I cant believe the under rating of Pendles by even Pies supporters. He has been the 2nd highest rated player for 5 years and in the top 10 for about 8 years. Thats in the whole competition.

And Buckley from 97 -2003 was often talked as the best player in the game by many (coaches, media, players and fans) and those who didn't rate him 1st usually had him 2nd or 3rd. Pendles is a great player and a champion of the game but he compared to Buckley is not as good.

He was unlucky not to have won 3 Brownlows.
 
Not agreeing with someone is not being biased. I have an opinion which i will state. you have one too which i respect. Just because it is not the same doesnt mean its biased.

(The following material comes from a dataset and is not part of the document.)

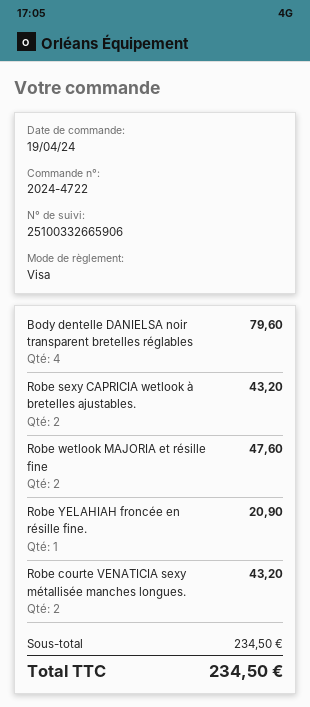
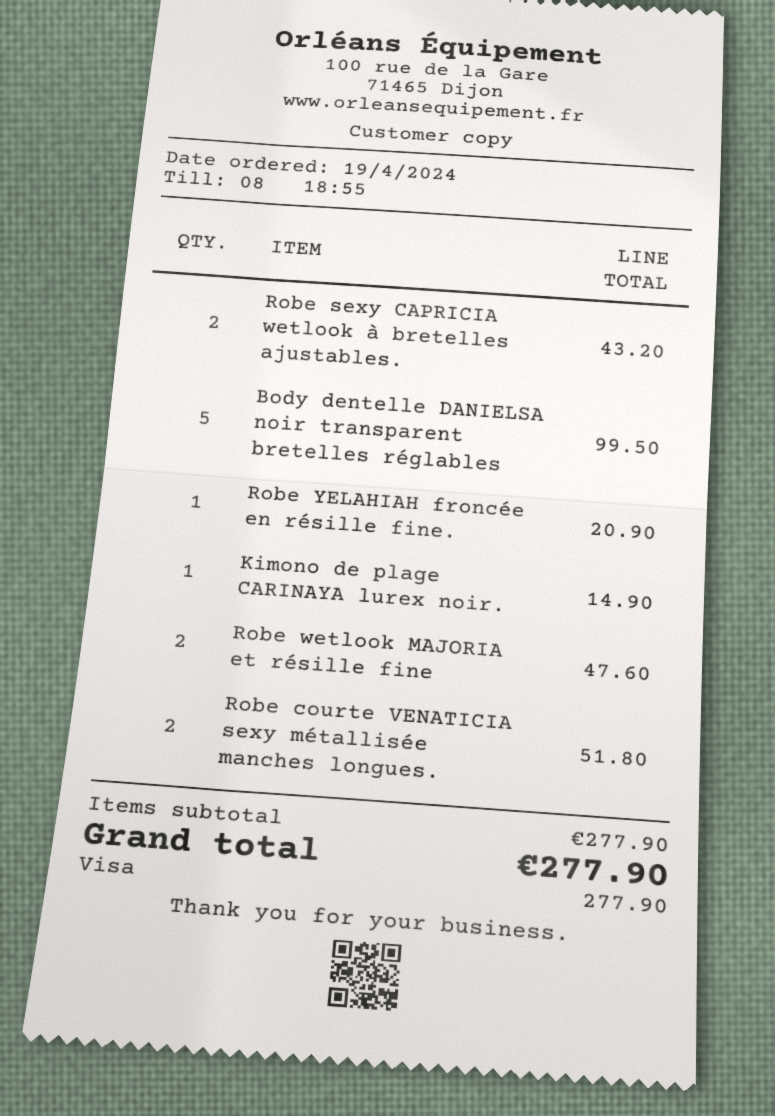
Body dentelle DANIELSA noir transparent bretelles réglables: 4 for 79.60 -> 5 for 99.50
Robe courte VENATICIA sexy métallisée manches longues.: 2 for 43.20 -> 2 for 51.80
Kimono de plage CARINAYA lurex noir.: none -> 1 for 14.90
subtotal: 234.50 -> 277.90
total: 234.50 -> 277.90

It means we have a difference of opinion. I believe the team is everything and that an individual can be great but doesn't lead to success, others disagree. Its life. Relax
You clearly stated you don't like Buckley's type - that is bias - which is fine, and I just clearly stated that I prefer a balanced viewpoint to one coloured by personal bias.
 
Hi Loki...sorry I'm not too sure about your age but I'm guessing you're aware that back in Greening's day they only used one footy a day (unless one got kicked over the Yarra Falls end and a youngster snaffled it) so his bouncing skills and handball were likely to have been "not up to today's standard" because of the heavy, slippery footy and heavy muddy grounds. I'd also assume you'd notice that he bounced the ball with either hand (try that when you're running on a soggy ground!)
I wish they had more video footage of JG (and others) because he was simply magnificent to watch. He had the arial skills of Fyfe, the speed of WHE, the courage of Gavin Brown and the Kicking skills of Nathan Buckley (probably better on his left though). Added to that his sportsmanship and leadership was akin to a young Bob Rose so he would have been a 300 game superstar had Jimmy O'Dea not ended his career that fateful day at Moorabbin.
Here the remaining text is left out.